Axel has made it pretty clear that he will not live in Belgium again, and there is no way Jodi or the kids will live in Belgium ( or pretty much anywhere other than where they are right now), so .........

Eddy has known for a long time that this would be the case, long enough that he has had time to build a house close to the grandchildren.


----------



## barry1021 (Nov 27, 2005)

End of an era--don't care if they say there will be no change to the company. To me, it makes my old Merckses even more special....if that's possible

b21


----------



## kjmunc (Sep 19, 2005)

Agreed.....doesn't matter if they start making retro-steel again or even some cool new stuff. The old stuff will just have that extra "Eddy was here" factor that you can't replicate. 

That said, I hope the new owners inject a bit of life back into the brand without losing what was good about his bikes. Would love to see them make at least one steel model on a regular basis. I have to believe there is a niche market for custom-painted or "choose from a selection of retro-team livery" painted frames.


----------



## merckxman (Jan 23, 2002)

*Like Cinelli...?*

Cinelli was never quite the same when it came under Columbus.


barry1021 said:


> End of an era--don't care if they say there will be no change to the company. To me, it makes my old Merckses even more special....if that's possible
> 
> b21


----------



## zmudshark (Jan 28, 2007)

merckxman said:


> Cinelli was never quite the same when it came under Columbus.


I like my 1984 SC just fine, and have friends with newer Cinelli's. I think the bikes are fine, the mystique may not be there, though.


----------



## The Green Hour (Jul 15, 2008)

I lurk in this section because I used to have a Merckx Strada a number of years ago and still have a sweet spot for Eddy's steel bikes.

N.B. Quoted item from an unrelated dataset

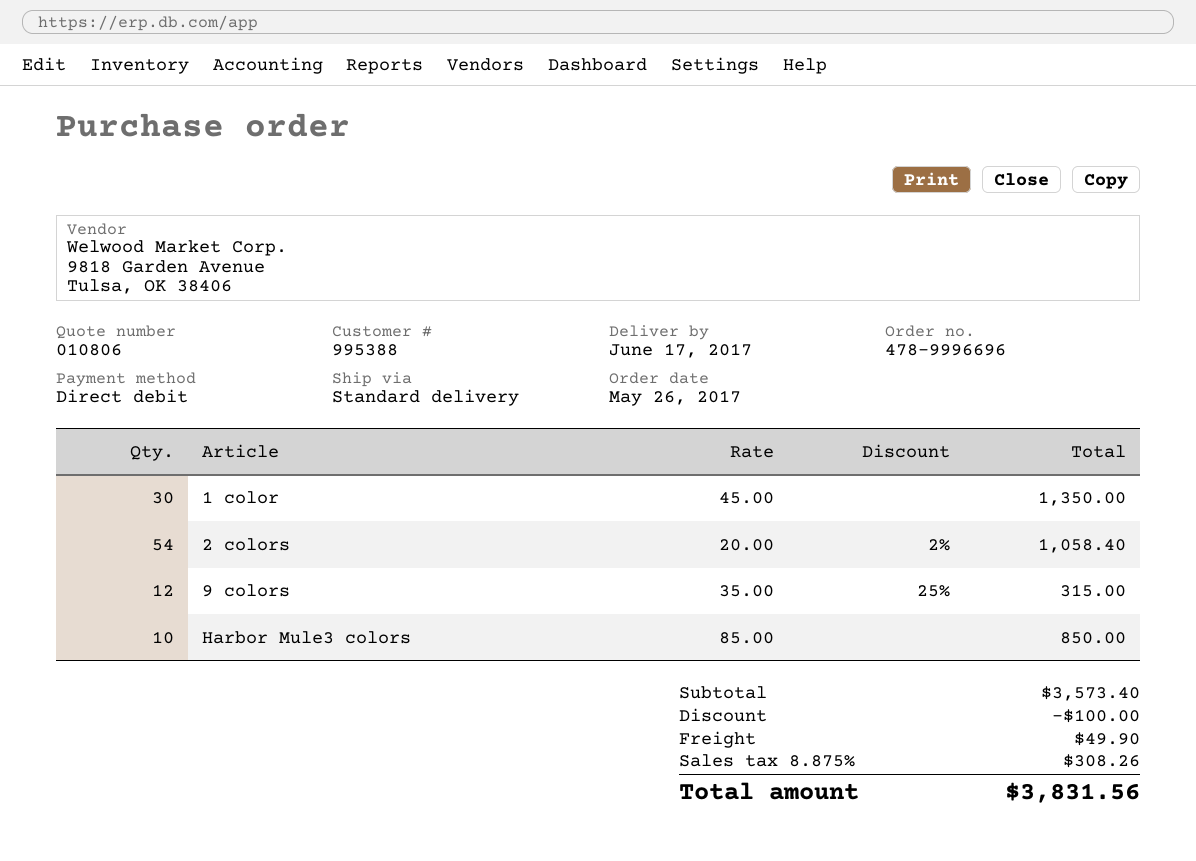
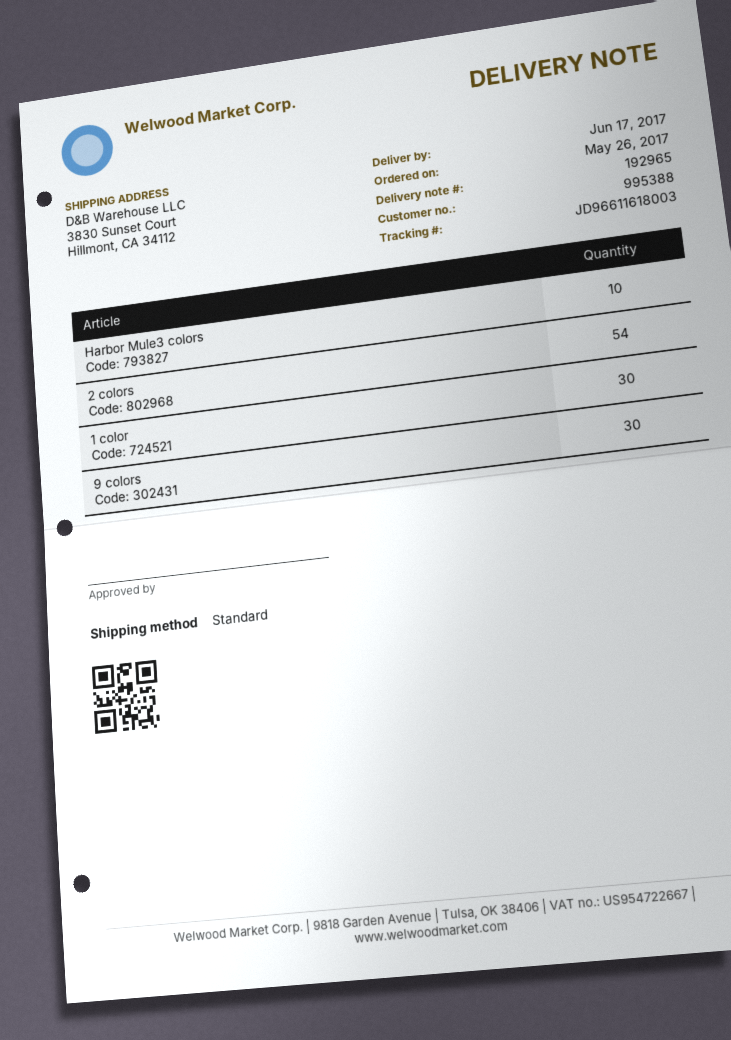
9 colors: 12 -> 30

This is interesting news and the company can go either way, but it will definitely NOT be the same....at least to the long time faithful.

I had my eye on a 7-11 Corsa that GVH has and this news will make me think a lot more about it...:idea:


----------



## zmudshark (Jan 28, 2007)

I believe a frequent poster here has a 7-11 he has been toying with selling, he seems to think he has too many bikes. You should contact him ;-)


----------



## The Green Hour (Jul 15, 2008)

zmudshark said:


> I believe a frequent poster here has a 7-11 he has been toying with selling, he seems to think he has too many bikes. You should contact him ;-)


I'm a little guy, and my size for a Merckx would be a 50 cm. Everyone seems really tall here. 

The Strada was made from Gara straight gauge tubing and rode nice. I do wonder how the SLX compares to the modern steel sets out there. It should be pretty stout in my small size though, and give a pretty good all around ride.


----------



## kjmunc (Sep 19, 2005)

Keep an eye on eBay....seems to be a flood of Merckx bikes out there this week, especially in the ever popular 57cm. Where are all the 62cm's?!

Here's another good consolidation spot if you haven't seen it yet: http://www.jaxed.com/cgi-bin/mash.cgi?itm=merckx&cat=cpbike


----------